Somehow I had managed to arrange to take a day off on a Tuesday. I was going to theological school half time while working three-quarters time as a director of religious education at First Parish in Lexington, Massachusetts. Late summer is always a busy time for religious educators — kids are back in school, they’re coming back to Sunday school and youth group, and you have to take care of a thousand and one details before they return. I had been working non-stop for quite a few days, but finally on that Tuesday I had managed to schedule a day off.
I slept late. It must have been nine o’clock when the phone rang. I came immediately awake, my heart pounding from adrenalin; my mother had died twenty-two months before that, after a long illness, and I still dreaded phone calls that came while I was asleep. “Hello?” I said.
It was Ellen, the assistant minister at First Parish. “Hello,” she said, and paused. “Have you seen the news yet?”
“What?” I said. “No.”
“A plane hit the World Trade Center in New York,” she said. We turned immediately to business. The senior minister was out of town, and Ellen thought we should have a candlelight vigil that night.
I told her I would get down to the church as quickly as I could.
I didn’t go immediately to the church. Carol had little old TV set on the big desk in our living room, and I turned it on. A second plane had hit. A third plane hit the Pentagon. I remember sitting at the desk in our basement apartment, with a little bit of sunlight still coming in the east-facing window that was set high in the wall, and talking on the phone to my dad. Neither dad nor I was particularly surprised by the attack. We both felt that the world had somehow changed, and not for the better. “I’m glad I’m not your age,” said dad.
I went in to the church. Ellen and Cindie, the administrator, had set up a television so we could watch the news coverage. The towers went down. First Parish was then still a local church, with most of its members living within easy driving distance, and a few people from the congregation came and went during the day.
Ellen and I tried to figure out what we should do: candlelight vigil that evening, get in touch with the senior minister about that Sunday, plan something for the Sunday school for that Sunday. The news came through on the television: more about the Pentagon attack; the fourth plane that crashed in Pennsylvania; the people jumping out of the windows. We learned that people in our church knew people on one of the flights that crashed into the World Trade Center.
Quite a few people showed up that night for the candlelight vigil. Ellen was going to stay with the adults in the main church, and I was going to take the children to the Parker Room, a big room with a carpet on the floor and a fireplace and a painting of Theodore Parker on the wall.
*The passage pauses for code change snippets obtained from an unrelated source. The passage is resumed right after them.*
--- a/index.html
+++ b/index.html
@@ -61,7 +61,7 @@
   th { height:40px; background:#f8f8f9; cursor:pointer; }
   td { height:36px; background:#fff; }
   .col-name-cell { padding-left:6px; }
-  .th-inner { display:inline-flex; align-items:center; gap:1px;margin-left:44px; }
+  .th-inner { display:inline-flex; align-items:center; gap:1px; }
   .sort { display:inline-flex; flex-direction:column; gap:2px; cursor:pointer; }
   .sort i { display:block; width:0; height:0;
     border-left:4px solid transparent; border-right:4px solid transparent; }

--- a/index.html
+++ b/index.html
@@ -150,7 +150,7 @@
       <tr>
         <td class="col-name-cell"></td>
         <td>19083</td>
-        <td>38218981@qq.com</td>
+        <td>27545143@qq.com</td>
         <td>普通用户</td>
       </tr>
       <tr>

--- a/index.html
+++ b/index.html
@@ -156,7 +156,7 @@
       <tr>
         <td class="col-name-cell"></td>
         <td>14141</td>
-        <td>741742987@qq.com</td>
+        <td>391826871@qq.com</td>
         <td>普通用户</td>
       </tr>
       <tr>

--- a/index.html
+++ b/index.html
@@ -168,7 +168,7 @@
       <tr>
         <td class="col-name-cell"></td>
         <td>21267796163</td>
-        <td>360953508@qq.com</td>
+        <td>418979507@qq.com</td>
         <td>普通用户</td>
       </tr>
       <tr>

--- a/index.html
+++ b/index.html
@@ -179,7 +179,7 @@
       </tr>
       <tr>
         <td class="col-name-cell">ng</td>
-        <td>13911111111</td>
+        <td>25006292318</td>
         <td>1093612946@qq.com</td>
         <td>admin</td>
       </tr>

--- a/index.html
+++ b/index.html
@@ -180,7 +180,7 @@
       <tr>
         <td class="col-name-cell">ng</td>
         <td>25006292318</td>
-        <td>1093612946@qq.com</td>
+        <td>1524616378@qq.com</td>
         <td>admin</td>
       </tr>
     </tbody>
I talked to children as they came in, and I realized that children who were roughly eight or younger didn’t have a clear sense of what was going on around them. But the children who were older than that knew something big had happened. Claire and Emma, two sisters, talked to me for a while before the candlelight vigil started; their eyes were big and they looked a little frightened; they had seen the images of the plane striking the towers on the news; they were watching us adults, and they saw how shaken we all were. Abby, on the other hand, was younger than they, and she was able to play contentedly that evening.
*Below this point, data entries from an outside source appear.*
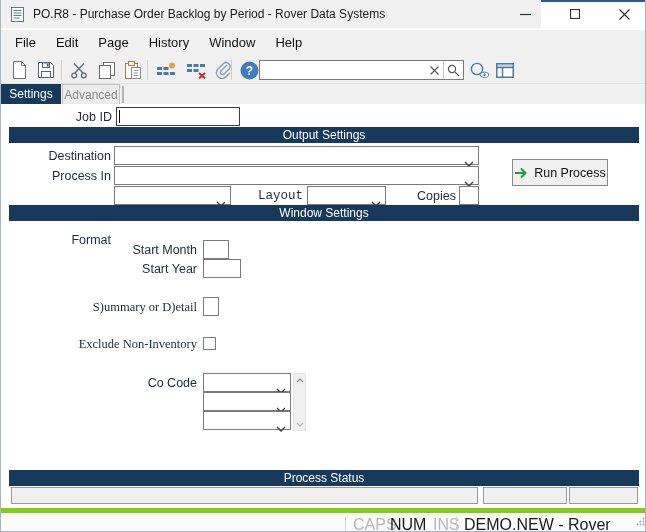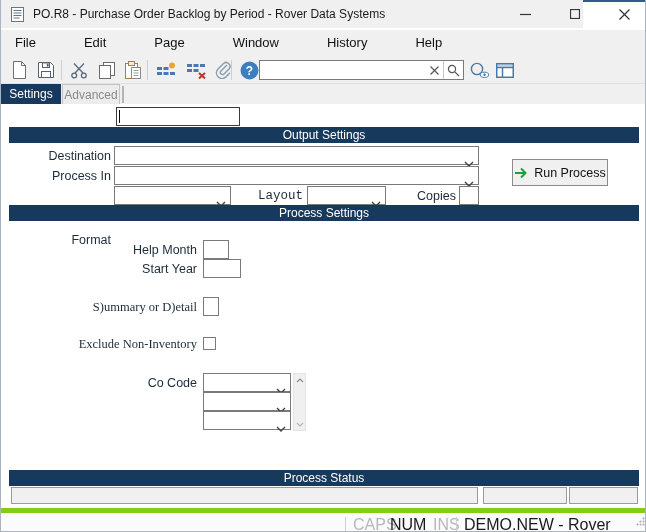--- a/index.html
+++ b/index.html
@@ -12,7 +12,7 @@
   .top-accent { position:absolute; left:0; top:0; width:646px; height:2px; background:#2e5c8e; }
 
   
-  .titlebar { position:absolute; left:0; top:2; width:582px; height:28px; background:#f0f0f0; }
+  .titlebar { position:absolute; left:0; top:2; width:540px; height:28px; background:#f0f0f0; }
   .title-icon { position:absolute; left:10px; top:7px; }
   .title-text { position:absolute; left:32px; top:0; height:28px; line-height:28px; font-size:12px; color:#1a1a1a; white-space:nowrap; }
   .win-btn { position:absolute; top:0; width:46px; height:28px; display:flex; align-items:center; justify-content:center; }

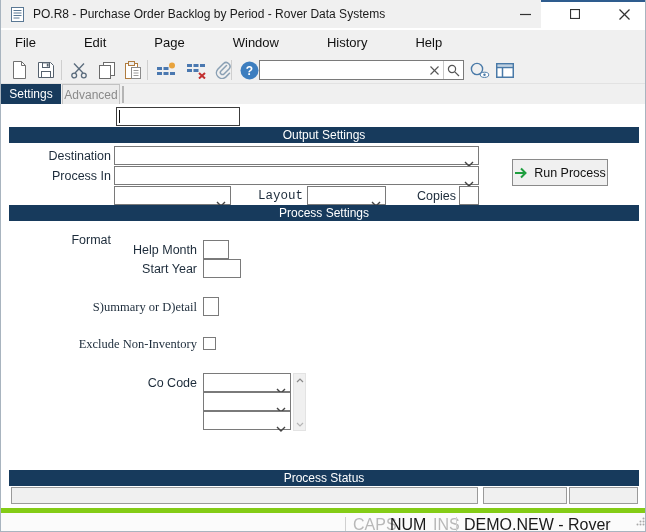--- a/index.html
+++ b/index.html
@@ -19,7 +19,7 @@
   .win-min { left:501px; } .win-max { left:551px; } .win-close { left:600px; width:46px; }
 
   
-  .menubar { position:absolute; left:0; top:30px; width:646px; height:26px; background:#f0f0f0; display:flex; align-items:center; padding-left:4px;gap:28px; }
+  .menubar { position:absolute; left:0; top:30px; width:646px; height:26px; background:#f0f0f0; display:flex; align-items:center; padding-left:4px; }
   .menu-item { font-size:13px; color:#111; padding:0 10px; height:26px; line-height:26px; }
 
   

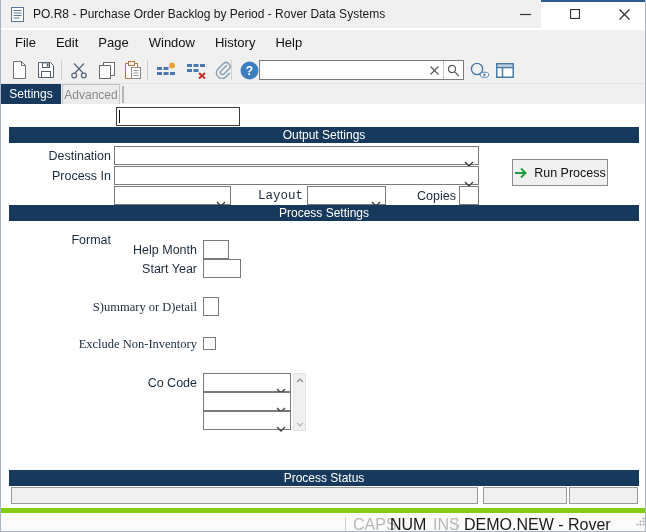--- a/index.html
+++ b/index.html
@@ -100,8 +100,8 @@
     <span class="menu-item">File</span>
     <span class="menu-item">Edit</span>
     <span class="menu-item">Page</span>
+    <span class="menu-item">History</span>
     <span class="menu-item">Window</span>
-    <span class="menu-item">History</span>
     <span class="menu-item">Help</span>
   </div>
 

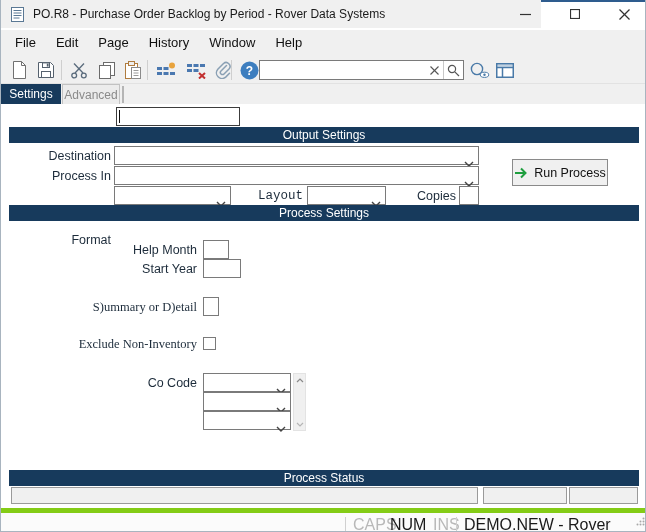--- a/index.html
+++ b/index.html
@@ -228,6 +228,7 @@
 
   <div class="content">
 
+    <div class="flabel" style="left:0;width:111px;top:6px;">Job ID</div>
     <input class="tin focused" style="left: 115px; top: 3px; width: 124px; height: 19px;" value="">
     <div class="caret" style="left:118px;top:6px;"></div>
 

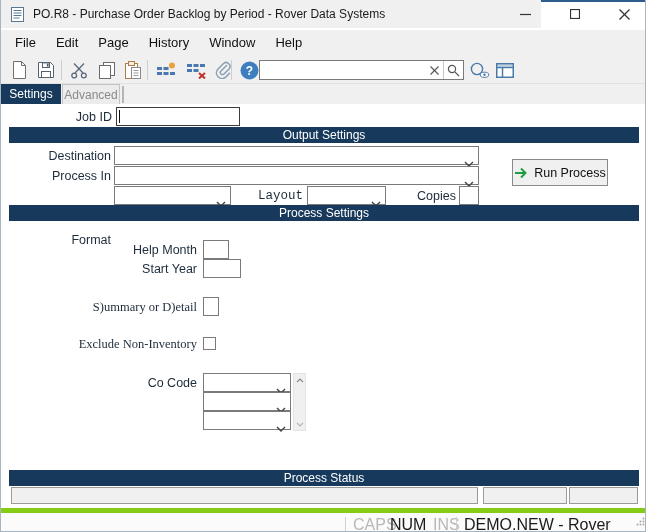--- a/index.html
+++ b/index.html
@@ -275,7 +275,7 @@
       <span>Run Process</span>
     </div>
 
-    <div class="section-hdr" style="top:101px;">Process Settings</div>
+    <div class="section-hdr" style="top:101px;">Window Settings</div>
 
     <div class="flabel" style="left:0;width:196px;top:139px;">Help Month</div>
     <input class="tin" style="left: 202px; top: 136px; width: 26px; height: 19px;" value="">

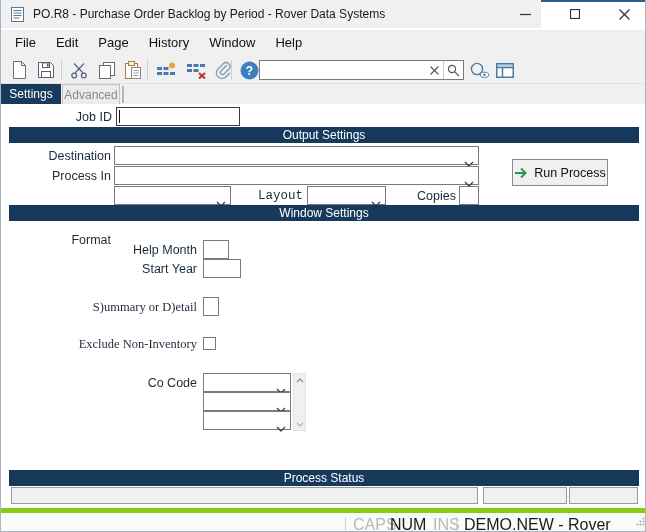--- a/index.html
+++ b/index.html
@@ -277,7 +277,7 @@
 
     <div class="section-hdr" style="top:101px;">Window Settings</div>
 
-    <div class="flabel" style="left:0;width:196px;top:139px;">Help Month</div>
+    <div class="flabel" style="left:0;width:196px;top:139px;">Start Month</div>
     <input class="tin" style="left: 202px; top: 136px; width: 26px; height: 19px;" value="">
 
     <div class="flabel" style="left:0;width:196px;top:158px;">Start Year</div>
That’s most of what I remember from that day: vivid but confused memories; my own memories mixed up with images I saw on television.
An engineer from First Parish went down that week to the site of the World Trade center, as one of the many volunteers who responded and lent their expertise. He came back and told us about it; he was a changed man.
The memories of that day kept cropping up with children and teenagers all that year, not often, but often enough to know that the children and teenagers hadn’t forgotten. A brilliant young woman who had just started at M.I.T. that fall sent me email saying she now wanted to join the military. A child brought up the subject of 9/11 while we were talking in Sunday school about something completely unrelated. The kids knew that something had changed.
By January, I was a mess. I went to see a therapist. I had put aside my own feelings a little too much because I was trying to help others. Recently, I found an old receipt from this therapist, and I had a vivid memory of sitting and talking with her while she tried to stifle a yawn so that I wouldn’t see her stifling a yawn. That happened quite a bit in my sessions with her. I’m sure my problems were pretty boring compared to what other people went through in that time, but I also suspect she was just plain overworked from helping too many people who had psychological problems stemming from 9/11.
And in the grand scheme of thing, I recognize how little 9/11 has affected my life. I think about the people in Northern Ireland who had to live through decades of bombing and terror. And all the people in Iraq who had to live under the terror of Saddam Hussein, and then under the horrors of the war. And the people in Afghanistan who had to deal with the Taliban, and then with the war. And the people who live in the bad neighborhoods in cities in the United States where there are shootings on the streets on a regular basis. I’ve got it easy.